When western models do not work in the West, to expect that they would work in the non-west is great ignorance and of course a colonial hangover. The Westerners left, but not before they ensured that the Easterners were so enamored by their culture and civilization that they would forever keep looking at the West for answers to their problems, no matter in what domain. So whatever originates from the West is seen as authentic, more worthwhile and true. That is called colonial hangover and the move to counteract that is post- colonialism, which brings the focus back to one’s own self, via one’s own worldview and not that proffered by the west.
I believe that the poorer nations, who are also in some ways, responsible for the riches of the richer nations, have to craft their own stories, pathways and salvation. Instead we keep looking at the rich nations to resolve problems that were created in the west and then handed out to the rest. Psychiatry is of course, one such dilemma. It was a product of the West, particularly the US and now it dominates the whole scene of mental health in the world. Nobody questions it easily, for the idea does not even occur to most.
However, this western hegemony not only continues in the field of mental health, but also in the field of the non-profits who work in mental health and constantly look at models and support systems from the West to the way to go and on another plane they constantly keep on preaching the same models, another new version of the colonial hangover! The West is a different society, with its own social reality, its affluence and its own structure of society and family. Can we ever learn to go past what the White wo/man is doing, for god sake? Can we ever learn to reclaim our reality and believe that we can offer them solution sometimes and not they all the time?

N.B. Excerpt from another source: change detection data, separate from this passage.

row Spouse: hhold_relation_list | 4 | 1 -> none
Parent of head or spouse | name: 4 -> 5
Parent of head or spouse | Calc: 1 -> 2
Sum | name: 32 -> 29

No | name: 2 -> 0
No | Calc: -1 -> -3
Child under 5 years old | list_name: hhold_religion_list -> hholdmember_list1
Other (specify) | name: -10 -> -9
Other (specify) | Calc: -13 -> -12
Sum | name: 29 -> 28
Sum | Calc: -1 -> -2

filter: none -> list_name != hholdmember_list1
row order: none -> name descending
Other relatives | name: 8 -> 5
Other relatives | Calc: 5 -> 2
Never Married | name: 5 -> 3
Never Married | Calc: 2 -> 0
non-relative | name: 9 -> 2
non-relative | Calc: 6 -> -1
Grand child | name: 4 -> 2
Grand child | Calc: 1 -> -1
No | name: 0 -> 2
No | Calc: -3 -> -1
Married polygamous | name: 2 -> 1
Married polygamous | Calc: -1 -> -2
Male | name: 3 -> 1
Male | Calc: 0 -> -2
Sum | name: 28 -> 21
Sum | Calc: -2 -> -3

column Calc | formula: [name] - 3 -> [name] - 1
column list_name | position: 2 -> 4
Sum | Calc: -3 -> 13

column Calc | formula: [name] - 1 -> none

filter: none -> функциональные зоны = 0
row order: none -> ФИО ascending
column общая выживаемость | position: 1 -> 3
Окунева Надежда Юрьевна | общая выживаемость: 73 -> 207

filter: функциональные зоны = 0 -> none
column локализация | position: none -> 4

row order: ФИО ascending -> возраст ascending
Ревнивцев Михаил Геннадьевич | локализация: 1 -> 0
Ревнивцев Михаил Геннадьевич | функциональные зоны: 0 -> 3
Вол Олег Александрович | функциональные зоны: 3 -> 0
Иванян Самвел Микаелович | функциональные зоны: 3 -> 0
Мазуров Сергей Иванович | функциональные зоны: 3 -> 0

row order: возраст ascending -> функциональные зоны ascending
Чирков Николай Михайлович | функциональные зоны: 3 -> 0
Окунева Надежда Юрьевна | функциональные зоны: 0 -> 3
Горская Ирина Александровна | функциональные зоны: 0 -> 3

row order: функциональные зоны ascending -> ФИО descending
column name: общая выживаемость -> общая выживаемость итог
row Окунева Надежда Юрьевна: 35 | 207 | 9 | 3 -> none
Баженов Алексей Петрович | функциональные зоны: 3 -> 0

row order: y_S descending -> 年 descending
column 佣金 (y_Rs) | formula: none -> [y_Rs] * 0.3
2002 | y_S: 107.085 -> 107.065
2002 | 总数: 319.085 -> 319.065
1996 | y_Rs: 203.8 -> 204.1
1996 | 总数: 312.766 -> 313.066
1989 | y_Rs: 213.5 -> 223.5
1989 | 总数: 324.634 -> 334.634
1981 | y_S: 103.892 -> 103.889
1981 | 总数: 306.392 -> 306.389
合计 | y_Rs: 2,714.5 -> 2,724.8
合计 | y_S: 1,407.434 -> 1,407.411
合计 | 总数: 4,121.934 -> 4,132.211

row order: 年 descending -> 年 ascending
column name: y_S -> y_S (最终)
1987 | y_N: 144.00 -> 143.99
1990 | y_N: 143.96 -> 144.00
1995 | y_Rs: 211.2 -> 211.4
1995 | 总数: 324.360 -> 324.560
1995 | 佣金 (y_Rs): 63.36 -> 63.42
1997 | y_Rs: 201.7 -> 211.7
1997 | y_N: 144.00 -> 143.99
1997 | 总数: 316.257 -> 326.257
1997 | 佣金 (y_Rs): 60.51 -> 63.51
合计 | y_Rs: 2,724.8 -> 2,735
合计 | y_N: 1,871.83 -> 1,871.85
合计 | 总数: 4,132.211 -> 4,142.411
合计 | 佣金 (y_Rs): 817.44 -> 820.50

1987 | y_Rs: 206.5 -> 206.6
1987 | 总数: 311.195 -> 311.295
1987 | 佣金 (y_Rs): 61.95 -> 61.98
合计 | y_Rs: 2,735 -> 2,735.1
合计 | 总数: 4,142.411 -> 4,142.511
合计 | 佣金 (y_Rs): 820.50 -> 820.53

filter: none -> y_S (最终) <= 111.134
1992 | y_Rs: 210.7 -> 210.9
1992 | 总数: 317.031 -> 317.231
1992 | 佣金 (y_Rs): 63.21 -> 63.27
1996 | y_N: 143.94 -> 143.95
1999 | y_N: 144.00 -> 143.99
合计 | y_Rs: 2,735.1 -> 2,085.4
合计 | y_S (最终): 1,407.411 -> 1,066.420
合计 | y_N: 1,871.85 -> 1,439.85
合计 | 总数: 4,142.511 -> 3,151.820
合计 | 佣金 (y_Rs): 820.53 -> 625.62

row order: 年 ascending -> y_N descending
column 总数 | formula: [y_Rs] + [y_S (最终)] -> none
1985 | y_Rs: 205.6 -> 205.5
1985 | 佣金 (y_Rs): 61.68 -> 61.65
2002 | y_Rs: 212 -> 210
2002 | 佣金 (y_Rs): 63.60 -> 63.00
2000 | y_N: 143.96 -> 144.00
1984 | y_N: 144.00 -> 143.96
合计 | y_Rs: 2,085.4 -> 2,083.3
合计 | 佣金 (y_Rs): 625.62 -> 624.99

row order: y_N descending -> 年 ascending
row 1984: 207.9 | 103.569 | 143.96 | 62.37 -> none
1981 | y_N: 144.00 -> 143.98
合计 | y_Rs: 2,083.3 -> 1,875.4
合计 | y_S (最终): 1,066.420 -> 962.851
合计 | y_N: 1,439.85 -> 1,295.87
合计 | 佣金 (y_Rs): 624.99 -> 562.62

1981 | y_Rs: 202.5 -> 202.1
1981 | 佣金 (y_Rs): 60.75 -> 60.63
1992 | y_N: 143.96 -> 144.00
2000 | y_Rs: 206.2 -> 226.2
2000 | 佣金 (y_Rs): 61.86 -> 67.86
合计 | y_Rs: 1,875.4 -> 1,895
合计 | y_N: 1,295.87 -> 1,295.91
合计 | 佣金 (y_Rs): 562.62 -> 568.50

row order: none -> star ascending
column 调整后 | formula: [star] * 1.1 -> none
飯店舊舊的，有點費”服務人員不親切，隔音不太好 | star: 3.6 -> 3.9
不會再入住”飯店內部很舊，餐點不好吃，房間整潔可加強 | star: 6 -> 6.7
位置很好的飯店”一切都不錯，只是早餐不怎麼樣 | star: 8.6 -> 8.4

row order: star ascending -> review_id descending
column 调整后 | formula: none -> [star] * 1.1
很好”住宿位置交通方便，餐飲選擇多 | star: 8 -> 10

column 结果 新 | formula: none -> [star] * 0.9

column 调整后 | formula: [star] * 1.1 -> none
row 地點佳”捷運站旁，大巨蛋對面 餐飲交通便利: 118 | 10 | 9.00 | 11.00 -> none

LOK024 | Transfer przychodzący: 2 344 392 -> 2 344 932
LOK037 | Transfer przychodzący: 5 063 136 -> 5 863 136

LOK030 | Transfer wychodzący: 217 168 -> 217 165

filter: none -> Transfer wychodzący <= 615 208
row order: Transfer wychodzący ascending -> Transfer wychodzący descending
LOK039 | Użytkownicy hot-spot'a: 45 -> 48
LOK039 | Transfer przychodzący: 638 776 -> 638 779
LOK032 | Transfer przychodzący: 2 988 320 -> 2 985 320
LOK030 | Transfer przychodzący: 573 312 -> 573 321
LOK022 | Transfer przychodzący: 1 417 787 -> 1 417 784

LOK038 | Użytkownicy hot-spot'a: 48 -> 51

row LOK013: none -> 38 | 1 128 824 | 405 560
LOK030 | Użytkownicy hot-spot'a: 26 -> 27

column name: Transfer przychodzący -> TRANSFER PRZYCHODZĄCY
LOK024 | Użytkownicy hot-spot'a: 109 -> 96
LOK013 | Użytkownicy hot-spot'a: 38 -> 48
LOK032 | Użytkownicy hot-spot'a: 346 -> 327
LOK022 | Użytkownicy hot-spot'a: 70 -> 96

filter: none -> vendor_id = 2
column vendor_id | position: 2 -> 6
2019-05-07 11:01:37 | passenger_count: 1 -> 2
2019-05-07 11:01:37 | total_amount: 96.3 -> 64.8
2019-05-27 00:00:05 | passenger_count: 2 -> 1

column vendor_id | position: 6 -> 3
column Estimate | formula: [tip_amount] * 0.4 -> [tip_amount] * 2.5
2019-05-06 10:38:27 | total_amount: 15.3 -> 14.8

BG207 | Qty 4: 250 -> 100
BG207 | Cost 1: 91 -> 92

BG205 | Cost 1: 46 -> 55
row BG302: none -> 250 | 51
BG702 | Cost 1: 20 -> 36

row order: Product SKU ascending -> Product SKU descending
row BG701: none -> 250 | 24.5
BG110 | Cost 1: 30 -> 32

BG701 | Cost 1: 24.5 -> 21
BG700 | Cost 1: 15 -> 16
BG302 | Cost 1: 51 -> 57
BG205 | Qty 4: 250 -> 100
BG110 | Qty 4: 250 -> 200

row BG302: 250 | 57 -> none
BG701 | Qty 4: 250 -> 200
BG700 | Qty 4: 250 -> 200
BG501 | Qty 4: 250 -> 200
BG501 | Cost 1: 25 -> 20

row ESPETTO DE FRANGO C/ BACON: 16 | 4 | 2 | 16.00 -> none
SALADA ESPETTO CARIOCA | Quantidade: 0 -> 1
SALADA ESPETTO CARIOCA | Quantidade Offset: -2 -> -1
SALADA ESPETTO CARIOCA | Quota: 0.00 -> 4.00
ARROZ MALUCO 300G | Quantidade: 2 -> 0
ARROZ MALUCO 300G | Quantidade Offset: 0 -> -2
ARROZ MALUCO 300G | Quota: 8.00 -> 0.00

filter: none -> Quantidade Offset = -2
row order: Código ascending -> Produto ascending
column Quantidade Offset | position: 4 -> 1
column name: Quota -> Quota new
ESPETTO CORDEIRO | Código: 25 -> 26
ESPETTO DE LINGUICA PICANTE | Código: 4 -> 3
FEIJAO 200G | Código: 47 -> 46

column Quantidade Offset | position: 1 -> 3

Time for our own emancipation, our way, our stories, our narratives and our interpretation. Time for the launch of the collaborative therapy. But just before I do that I would like to share with the readers of this blog, a recent paper that I have written in the context of mental health, in which I question the ability of some people to label others as mentally ill. Of course most of my work for now is in the domain of social constructionism, and so is this paper. So here is an excerpt from the paper, which is fully downloadable here-
Power to Label: The Social Construction of Madness
The label of mental illness is a demonizing indictment which gives power to one group [of professionals] over another [patients and caregivers], by way of its ability to pathologize human behavior. What is the basis of this nomenclature and how accurately can it map human distress? Does this categorization serve any purpose besides creating categories that then become ‘treatable’ via pharmaceutical interventions? Does it really end up treating people and help them reclaim their lives in any manner? From a social constructionist perspective this paper offers a critique of the current DSM based knowledge, and questions the hegemony of professionals in dealing with situations beyond their control.